Plaintiff then asked a charge that "the risk the employee now assumes, since the passage of the Federal Employers' Liability Act, is the ordinary dangers incident to his employment, which does not now include the assumption of risk incident to the negligence of the carrier's officers, agents or employees." Denying the request, the court said: "Under the Employers' Liability Act the employee simply assumes the risk of his employment. Section 4 reads, `such employee shall not be held to have assumed the risk of his employment in any case where a violation by such common carrier of any statute enacted for the safety of employees contributed to the injury, or death of such employee.' I decline to charge as requested, because this is not an action of the kind specified in Section 4." This denial is the only error properly assigned here; and the circumstances afford on reason for departing from the general rule which limits our consideration to it.
Section 1, Employers' Liability Act, 35 Stat. 65, declares that carriers "shall be liable in damages to any person suffering injury while he is employed," etc., "resulting in whole or in part from the negligence of any of the officers, agents, or employees of such carrier, or by reason of any defect or insufficiency, due to its negligence, in its cars, engines, appliances, machinery, track, roadbed, works, boats, wharves, or other equipment." In cases within the purview of the statute the carrier is no longer shielded by the fellow-servant rule, but must answer for an employee's negligence as well as for that of an officer or agent.

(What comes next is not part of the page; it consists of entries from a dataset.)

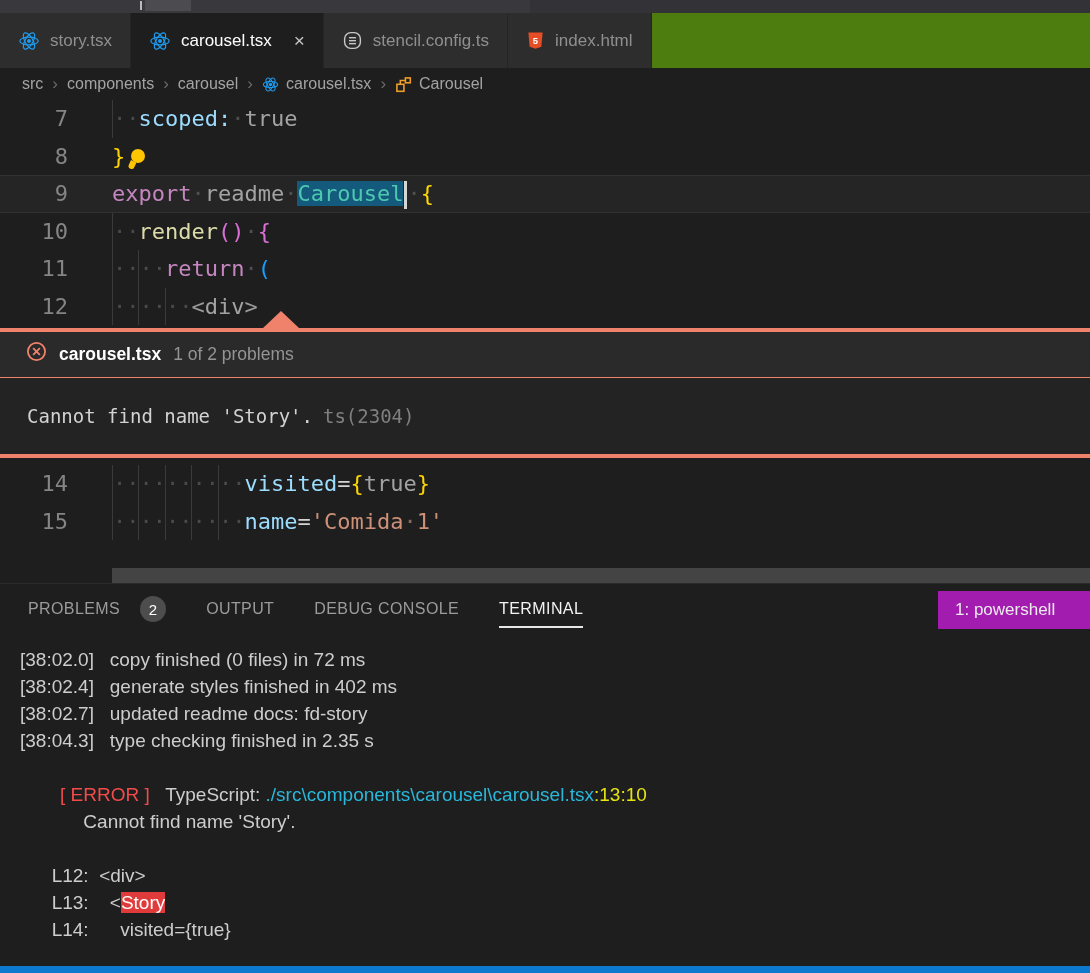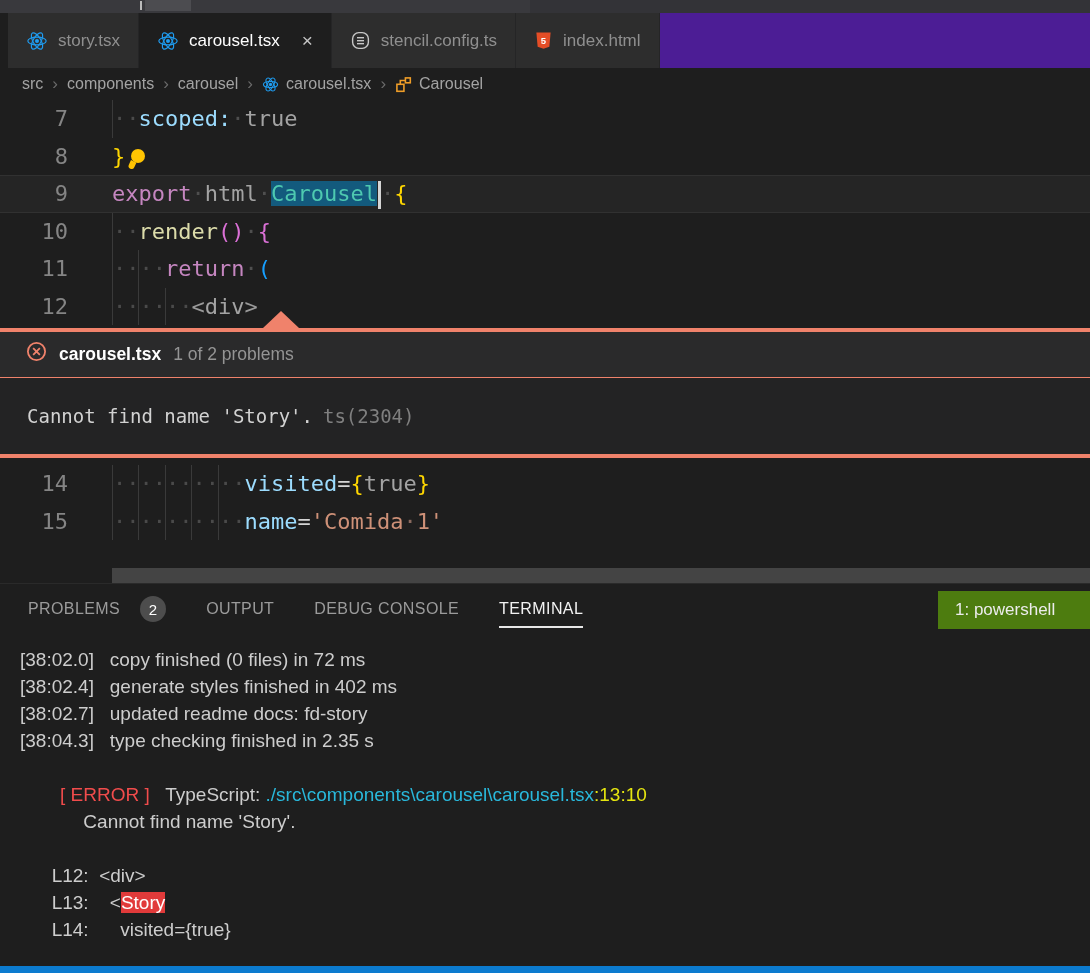--- a/index.html
+++ b/index.html
@@ -6,21 +6,21 @@
   html,body { width:1090px; height:973px; overflow:hidden; background:#1e1e1e;
               font-family:"Liberation Sans", sans-serif; }
 
   
   .titlebar { height:13px; background:#39393d; position:relative; }
   .titlebar .tb-right { position:absolute; left:530px; right:0; top:0; bottom:0; background:#333337; }
   .titlebar .tb-caret { position:absolute; left:140px; top:1px; width:2px; height:9px; background:#bbbbbb; }
   .titlebar .tb-frag  { position:absolute; left:145px; top:0; width:46px; height:11px; background:#4c4c50; }
 
   
-  .tabbar { height:55px; background:#4c1d95; display:flex; align-items:stretch;margin-left:8px; }
+  .tabbar { height:55px; background:#4d7c0f; display:flex; align-items:stretch; }
   .tab { display:flex; align-items:center; gap:10px; padding:0 18px; background:#2d2d2d;
          color:#8f8f8f; font-size:17px; border-right:1px solid #252526; cursor:pointer; }
   .tab.active { background:#1e1e1e; color:#ffffff; }
   .tab .close { font-size:19px; color:#c5c5c5; margin-left:12px; line-height:1; }
   .tab svg, .breadcrumb svg { display:block; }
 
   
   .breadcrumb { height:32px; background:#1e1e1e; display:flex; align-items:center;
                 padding-left:22px; gap:9px; color:#a3a3a3; font-size:16px; }
   .breadcrumb .sep { color:#6b6b6b; font-size:17px; }
@@ -74,21 +74,21 @@
   
   .panel { height:383px; background:#1e1e1e; border-top:1px solid #2a2a2a; position:relative; }
   .ptabs { height:50px; display:flex; align-items:center; padding-left:28px; gap:40px; }
   .ptab { color:#9b9b9b; font-size:16px; letter-spacing:0.4px; display:flex; align-items:center;
           gap:20px; cursor:pointer; }
   .ptab.active { color:#f2f2f2; position:relative; }
   .ptab.active::after { content:""; position:absolute; left:0; right:0; bottom:-10px; height:2px;
                         background:#e7e7e7; }
   .badge { width:26px; height:26px; border-radius:50%; background:#4d4d4d; color:#ffffff;
            font-size:15px; display:flex; align-items:center; justify-content:center; }
-  .shell-select { position:absolute; right:0; top:7px; width:152px; height:38px; background:#4d7c0f;
+  .shell-select { position:absolute; right:0; top:7px; width:152px; height:38px; background:#a21caf;
                   color:#ececec; font-size:17px; display:flex; align-items:center;
                   padding-left:17px; cursor:pointer; }
   .term { padding:12px 0 0 20px; font-family:Liberation Sans, sans-serif; font-size:19px;
           line-height:27px; color:#cdcdcd; }
   .tline { white-space:pre; }
   .t-plain { color:#cdcdcd; } .t-red { color:#F14C4C;margin-left:40px; } .t-cyan { color:#29B8DB; }
   .t-yellow { color:#E5E510; }
   .t-redbox { background:#E13A3A; color:#ffffff; }
 
   
@@ -193,21 +193,21 @@
       </svg>
     </span>
     <span>Carousel</span>
   </span>
 </div>
 
 <div class="editor">
   <div id="rows-top">
       <div class="line"><div class="gut">7</div><div class="code"><span class="iu">··</span><span class="c-prop">scoped:</span><span class="c-ws">·</span><span class="c-kw">true</span></div></div>
       <div class="line"><div class="gut">8</div><div class="code"><span class="c-b1">}</span><span class="bulb"></span></div></div>
-      <div class="line current"><div class="gut">9</div><div class="code"><span class="c-ctrl">export</span><span class="c-ws">·</span><span class="c-kw">html</span><span class="c-ws">·</span><span class="c-type c-sel">Carousel</span><span class="cursor"></span><span class="c-ws">·</span><span class="c-b1">{</span></div></div>
+      <div class="line current"><div class="gut">9</div><div class="code"><span class="c-ctrl">export</span><span class="c-ws">·</span><span class="c-kw">readme</span><span class="c-ws">·</span><span class="c-type c-sel">Carousel</span><span class="cursor"></span><span class="c-ws">·</span><span class="c-b1">{</span></div></div>
       <div class="line"><div class="gut">10</div><div class="code"><span class="iu">··</span><span class="c-fn">render</span><span class="c-b2">()</span><span class="c-ws">·</span><span class="c-b2">{</span></div></div>
       <div class="line"><div class="gut">11</div><div class="code"><span class="iu">··</span><span class="iu">··</span><span class="c-ctrl">return</span><span class="c-ws">·</span><span class="c-b3">(</span></div></div>
       <div class="line"><div class="gut">12</div><div class="code"><span class="iu">··</span><span class="iu">··</span><span class="iu">··</span><span class="c-punc">&lt;</span><span class="c-kw">div</span><span class="c-punc">&gt;</span></div></div>
     </div>
 
   <div class="peek">
     <div class="peek-arrow"></div>
     <div class="peek-head">
       <span>
         <svg viewBox="0 0 20 20" width="21" height="21" fill="none" stroke="#F0826B" stroke-width="1.7">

In Seaboard Air Line Ry. v. Horton, 233 U.S. 492, 503, we said: "It seems to us that § 4, in eliminating the defense of assumption of risk in the cases indicated, quite plainly evidences the legislative intent that in all other cases such assumption shall have its former effect as a complete bar to the action." Jacobs v. Southern Ry. Co., 241 U.S. 229, 235.

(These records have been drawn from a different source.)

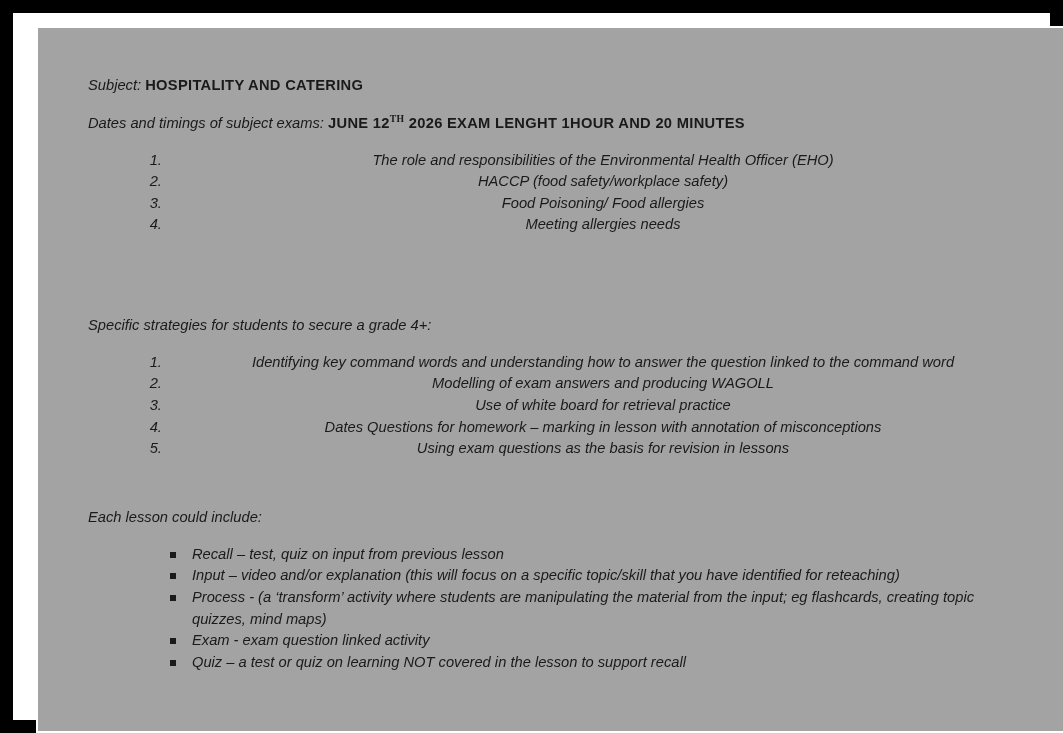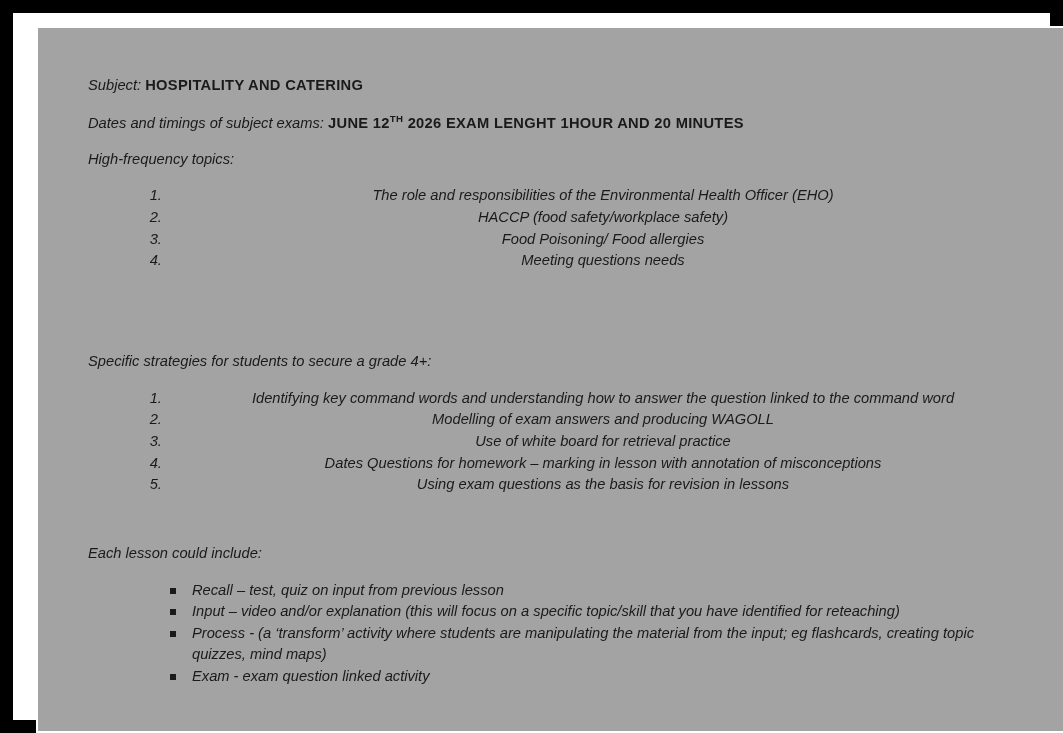--- a/index.html
+++ b/index.html
@@ -49,20 +49,21 @@
   }
   .line .strong {
     font-style: normal;
     font-weight: bold;
     letter-spacing: 0.3px;
   }
   .line .strong sup {
     font-size: 0.66em;
     vertical-align: super;
     font-weight: bold;
+    font-family: Liberation Serif, serif;
   }
   ol.num-list {
     margin: 4px 0 0 0;
     padding: 0 0 0 78px;
     list-style-position: outside;
   }
   ol.num-list > li {
     font-style: italic;
     font-size: 14.7px;
     line-height: 1.47;
@@ -111,27 +112,26 @@
       <p class="line">
         <span>Subject:</span>
         <span class="strong">HOSPITALITY AND CATERING</span>
       </p>
 
       <p class="line">
         <span>Dates and timings of subject exams:</span>
         <span class="strong"><span>JUNE 12</span><sup>TH</sup><span> 2026 EXAM LENGHT 1HOUR AND 20 MINUTES</span></span>
       </p>
 
-      <p class="line">High-frequency topics:</p>
 
       <ol class="num-list">
         <li>The role and responsibilities of the Environmental Health Officer (EHO)</li>
         <li>HACCP (food safety/workplace safety)</li>
         <li>Food Poisoning/ Food allergies</li>
-        <li>Meeting questions needs</li>
+        <li>Meeting allergies needs</li>
       </ol>
 
       <div class="gap-lg"></div>
       <div class="gap-md"></div>
 
       <p class="line">Specific strategies for students to secure a grade 4+:</p>
 
       <ol class="num-list">
         <li>Identifying key command words and understanding how to answer the question linked to the command word</li>
         <li>Modelling of exam answers and producing WAGOLL</li>
@@ -143,17 +143,18 @@
       <div class="gap-md"></div>
       <div class="heading-spacer"></div>
 
       <p class="line">Each lesson could include:</p>
 
       <ul class="sq-list">
         <li>Recall – test, quiz on input from previous lesson</li>
         <li>Input – video and/or explanation (this will focus on a specific topic/skill that you have identified for reteaching)</li>
         <li>Process - (a ‘transform’ activity where students are manipulating the material from the input; eg flashcards, creating topic quizzes, mind maps)</li>
         <li>Exam  - exam question linked activity</li>
+        <li>Quiz – a test or quiz on learning NOT covered in the lesson to support recall</li>
       </ul>
 
     </div>
   </div>
 </div>
 
 </body></html>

At common law the rule is well settled that a servant assumes extraordinary risks incident to his employment or risks caused by the master's negligence which are obvious or fully known and appreciated by him. Shearman Redfield on Negligence (6th ed.), § 208; Bailey Personal Injuries (2d ed.), § 385. This general doctrine was clearly recognized in Gila Valley c. Ry. Co. v. Hall, 232 U.S. 94, 101; Jacobs v. Southern Ry. Co., supra; Chesapeake Ohio Ry. Co. v. De Atley, 241 U.S. 310, 313, and Erie R.R. Co. v. Purucker, 244 U.S. 320, 324.

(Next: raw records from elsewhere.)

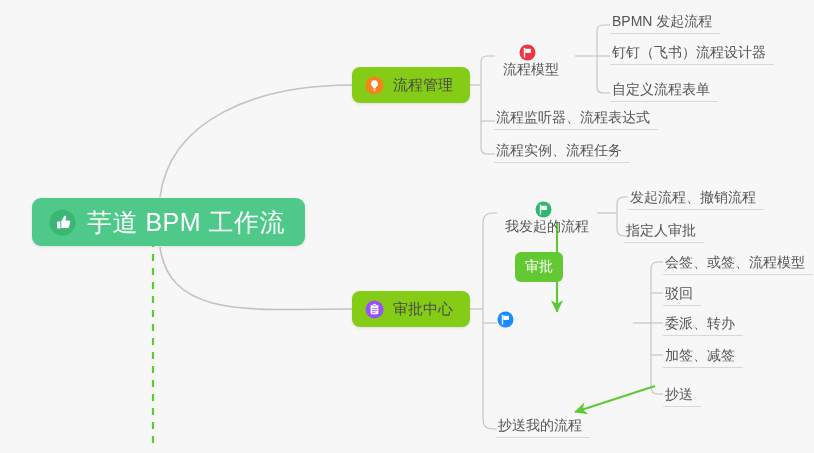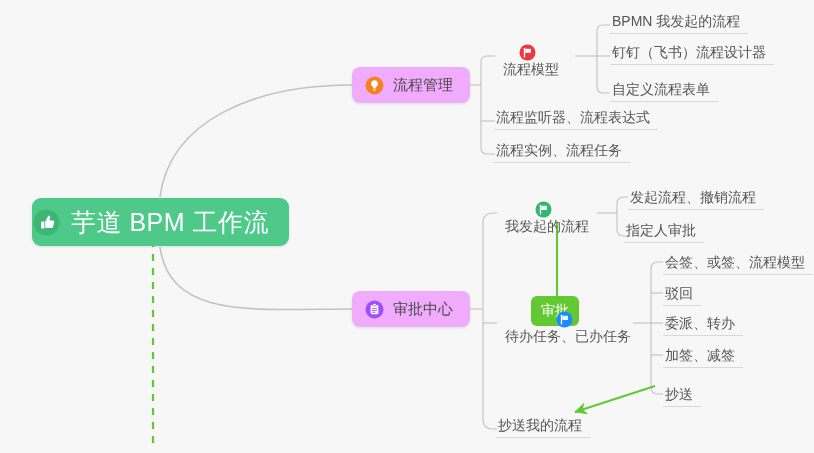--- a/index.html
+++ b/index.html
@@ -31,33 +31,33 @@
     position: absolute;
     display: flex;
     align-items: center;
     box-sizing: border-box;
     white-space: nowrap;
   }
 
   .root-node {
     background: #4ec98a;
     border-radius: 9px;
-    padding: 0 20px 0 1px;
+    padding: 0 20px 0 17px;
     height: 48px;
     box-shadow: 0 1px 3px rgba(0,0,0,0.10);
   }
   .root-label {
     color: #ffffff;
     font-size: 25px;
     letter-spacing: 0.5px;
     margin-left: 11px;
   }
 
   .card-node {
-    background: #f0abfc;
+    background: #84cc16;
     border-radius: 8px;
     padding: 0 17px 0 13px;
     height: 36px;
     box-shadow: 0 1px 3px rgba(0,0,0,0.10);
   }
   .card-label {
     color: #4a4a4a;
     font-size: 15px;
     margin-left: 9px;
   }
@@ -189,21 +189,21 @@
       <svg width="17" height="17" viewBox="0 0 17 17" xmlns="http://www.w3.org/2000/svg">
         <circle cx="8.5" cy="8.5" r="8" fill="#ed3842"></circle>
         <path d="M5.5 4.3 v8.6" stroke="#ffffff" stroke-width="1.35" stroke-linecap="round"></path>
         <path d="M6.3 4.8 h5.6 v4.1 H6.3 z" fill="#ffffff"></path>
       </svg>
     </span>
     <span class="flag-label">流程模型</span>
   </div>
 
   <div class="node leaf-node" style="left:610px; top:8px;">
-    <span class="leaf-label">BPMN 我发起的流程</span>
+    <span class="leaf-label">BPMN 发起流程</span>
   </div>
   <div class="node leaf-node" style="left:610px; top:39px;">
     <span class="leaf-label">钉钉（飞书）流程设计器</span>
   </div>
   <div class="node leaf-node" style="left:610px; top:76px;align-items:flex-end;">
     <span class="leaf-label">自定义流程表单</span>
   </div>
 
   <div class="node leaf-node" style="left:494px; top:104px;">
     <span class="leaf-label">流程监听器、流程表达式</span>
@@ -235,33 +235,32 @@
         <path d="M5.5 4.3 v8.6" stroke="#ffffff" stroke-width="1.35" stroke-linecap="round"></path>
         <path d="M6.3 4.8 h5.6 v4.1 H6.3 z" fill="#ffffff"></path>
       </svg>
     </span>
     <span class="flag-label">我发起的流程</span>
   </div>
   <div class="node leaf-node" style="left:624px; top:217px;">
     <span class="leaf-label">指定人审批</span>
   </div>
 
-  <div class="node tag-node" style="left:531px; top:252px;margin-top:44px;">
+  <div class="node tag-node" style="left:515px; top:252px;">
     <span class="tag-label">审批</span>
   </div>
 
   <div class="node flag-node" style="left:497px; top:311px;">
     <span class="icon">
       <svg width="17" height="17" viewBox="0 0 17 17" xmlns="http://www.w3.org/2000/svg">
         <circle cx="8.5" cy="8.5" r="8" fill="#1a8cff"></circle>
         <path d="M5.5 4.3 v8.6" stroke="#ffffff" stroke-width="1.35" stroke-linecap="round"></path>
         <path d="M6.3 4.8 h5.6 v4.1 H6.3 z" fill="#ffffff"></path>
       </svg>
     </span>
-    <span class="flag-label">待办任务、已办任务</span>
   </div>
 
   <div class="node leaf-node" style="left:663px; top:249px;">
     <span class="leaf-label">会签、或签、流程模型</span>
   </div>
   <div class="node leaf-node" style="left:663px; top:280px;">
     <span class="leaf-label">驳回</span>
   </div>
   <div class="node leaf-node" style="left:663px; top:310px;">
     <span class="leaf-label">委派、转办</span>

The request in question did not accurately state any applicable rule of law and was properly refused. Already the jury had been told that deceased assumed the ordinary risks of his employment — a statement more favorable than plaintiff could properly demand. The risk held to have been assumed in the Horton Case certainly arose from negligence of some officer, agent or employee; and if the negligence of all these should be excluded in actions under the Employers' Liability Act it is difficult to see what practical application could ever be given in them to the established doctrine concerning assumption of risk.
The judgment below is
MR. JUSTICE DAY took no part in the consideration or decision of this cause.